Na Argentina, há razoável chance de o futuro presidente ser um sujeito de cabelo desgrenhado, mas com a cabeça no lugar. Um sujeito que não tem medo de defender medidas impopulares, para retirar o Estado onipresente da vida das pessoas. E ele vai além. Este sujeito tem como slogan uma frase curta, mas de uma força impressionante: “La libertad avanza!”.

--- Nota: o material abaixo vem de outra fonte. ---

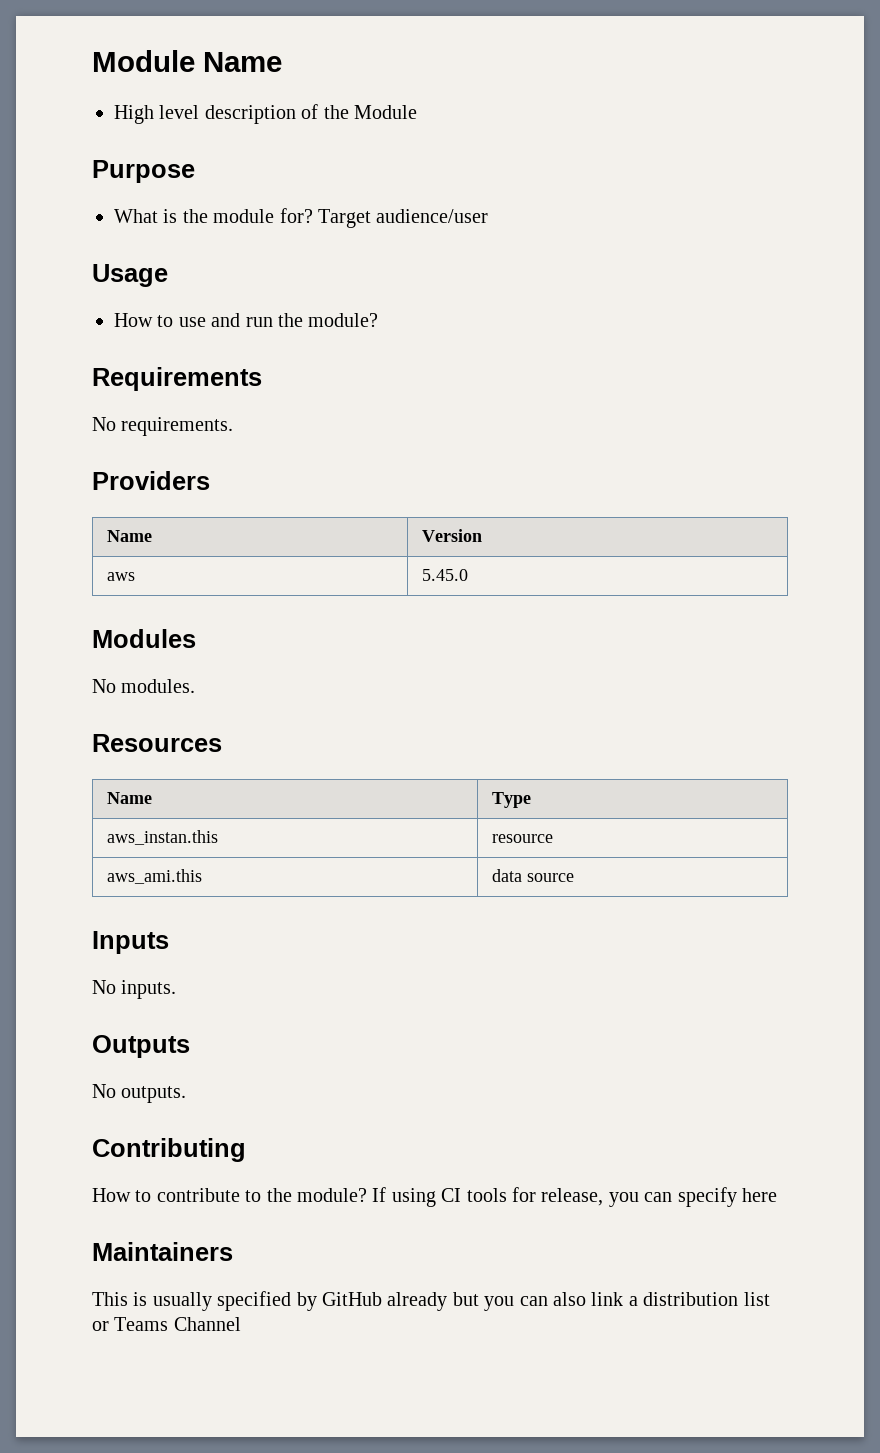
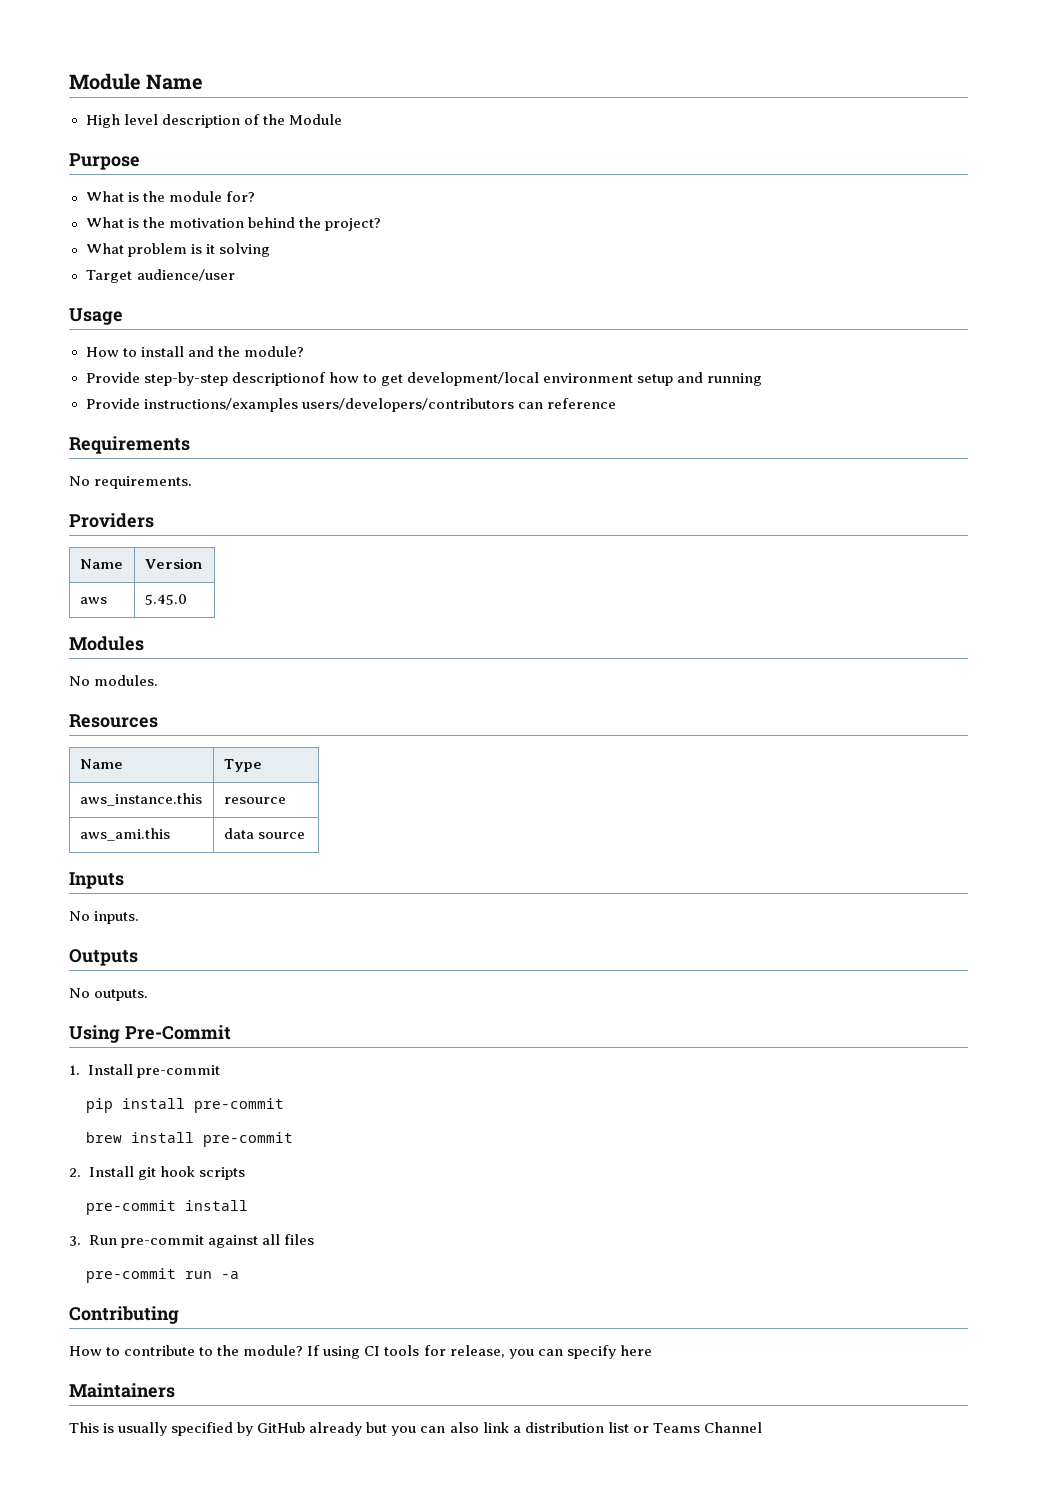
- What is the module for? Target audience/user
+ What is the module for?
+ What is the motivation behind the project?
+ What problem is it solving
+ Target audience/user
- How to use and run the module?
+ How to install and the module?
+ Provide step-by-step descriptionof how to get development/local environment setup and running
+ Provide instructions/examples users/developers/contributors can reference
- aws_instan.this | resource
+ aws_instance.this | resource
+ Using Pre-Commit
+ 1. Install pre-commit
+ pip install pre-commit
+ brew install pre-commit
+ 2. Install git hook scripts
+ pre-commit install
+ 3. Run pre-commit against all files
+ pre-commit run -a

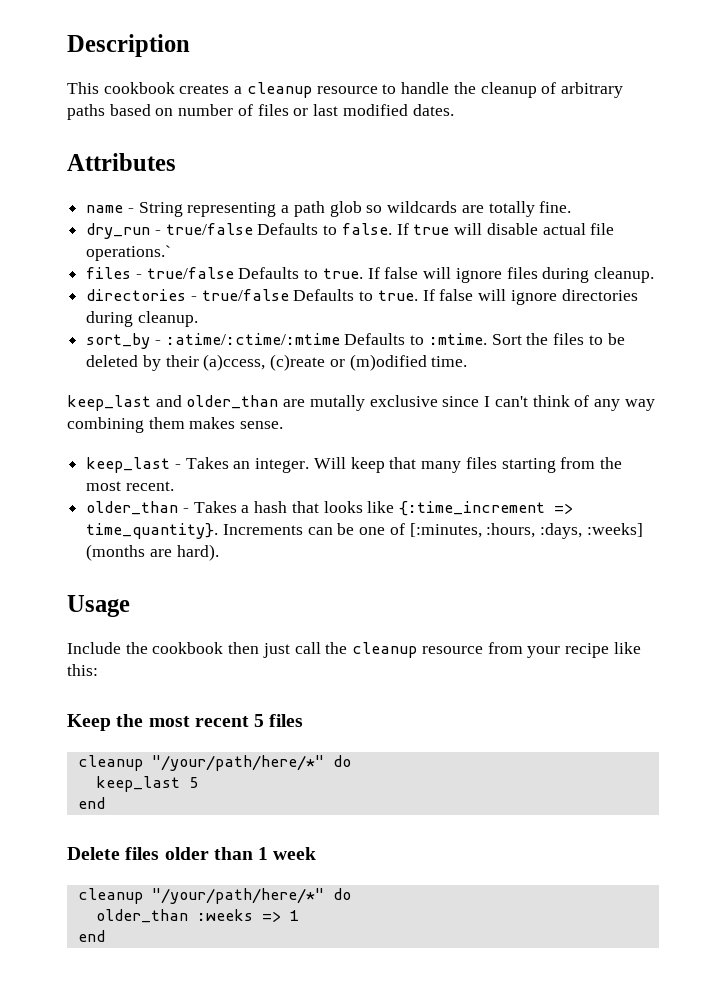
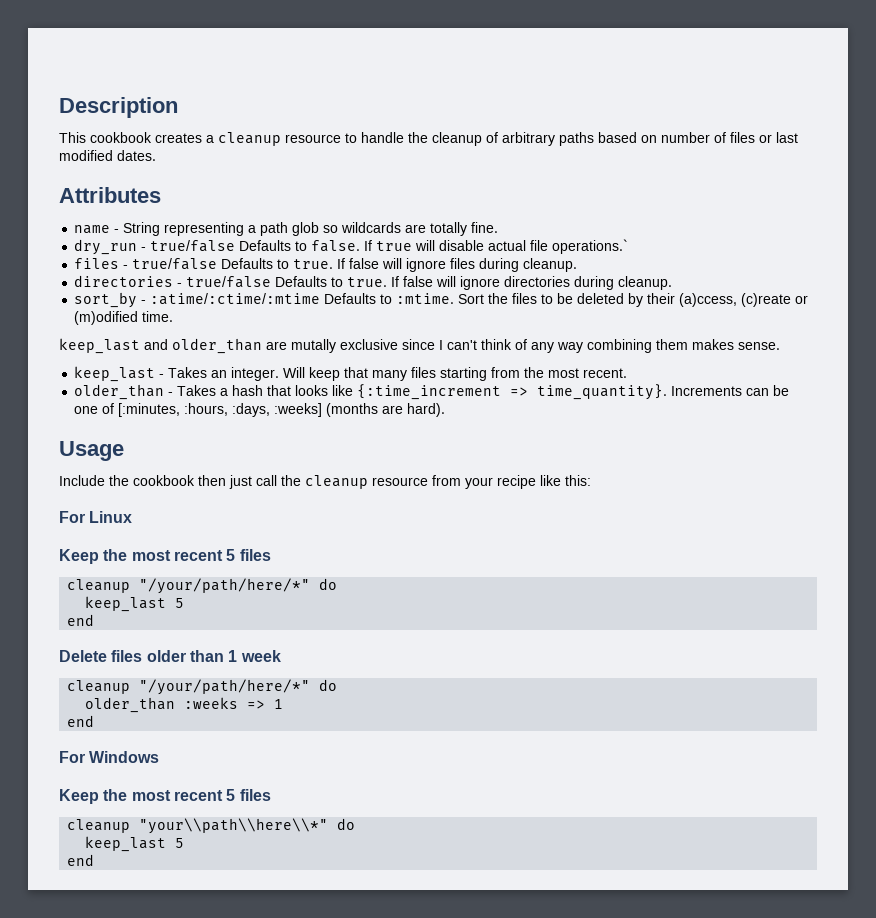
+ For Linux
+ For Windows
+ Keep the most recent 5 files
+ cleanup "your\\path\\here\\*" do
+ keep_last 5
+ end

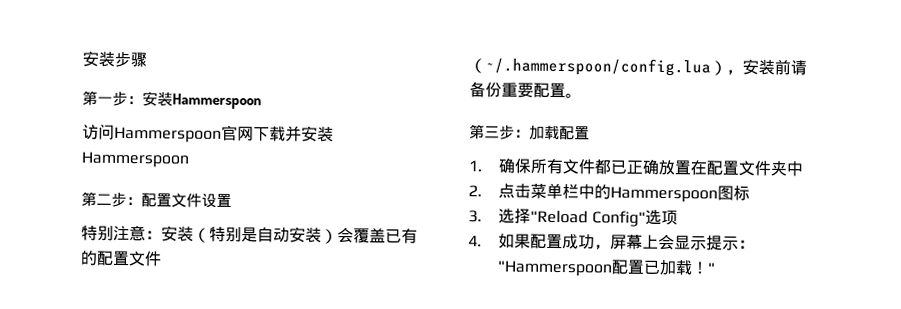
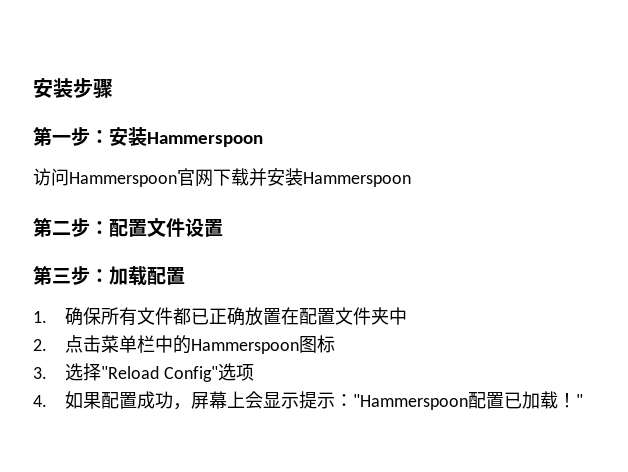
- 特别注意：安装（特别是自动安装）会覆盖已有的配置文件（~/.hammerspoon/config.lua），安装前请备份重要配置。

Não, o colunista não enlouqueceu. Estou com as faculdades mentais plenas e provo isso deixando duas perguntas aos leitores, em tom de provocação. A primeira: ainda vivemos com liberdade plena no Brasil? Alguns poderiam contra-argumentar dizendo que sim, afinal, o colunista expõe o que está nas linhas acima em um jornal de grande circulação. E aí deixo aqui a segunda pergunta: até quando?

Um dia após o outro...

A Folha de S. Paulo traz a notícia de que o relógio Piaget (avaliado em R$ 80 mil), usado por Lula, não consta na lista de itens recebidos durante o primeiro mandato. O petista afirma que se trata de um presente do ex-presidente francês Jacques Chirac. No mundo perfeito, gestor público não deveria receber presente algum, de ninguém. Nem mesmo uma singela caixa de lenços. Como existe uma diferença entre o ideal e o mundo real, usemos o bom senso. Se algum outro país desse de presente um quadro de grande valor, que pudesse ser exposto em um museu brasileiro, todos concordaríamos que não se trata de objeto de uso pessoal. No caso de itens pessoais, como relógios, a regra deveria ser outra: há algum indício de que o presente foi uma espécie de contrapartida por alguma vantagem recebida? Em caso positivo, investigue-se. Em caso negativo, é do mandatário. É preciso fazer a distinção, do contrário, vira uma zona. Se não houver freio, daqui a pouco, sei lá, tem gente dando apartamento ou até um sítio de presente para o governante de plantão. Já pensaram, que loucura?!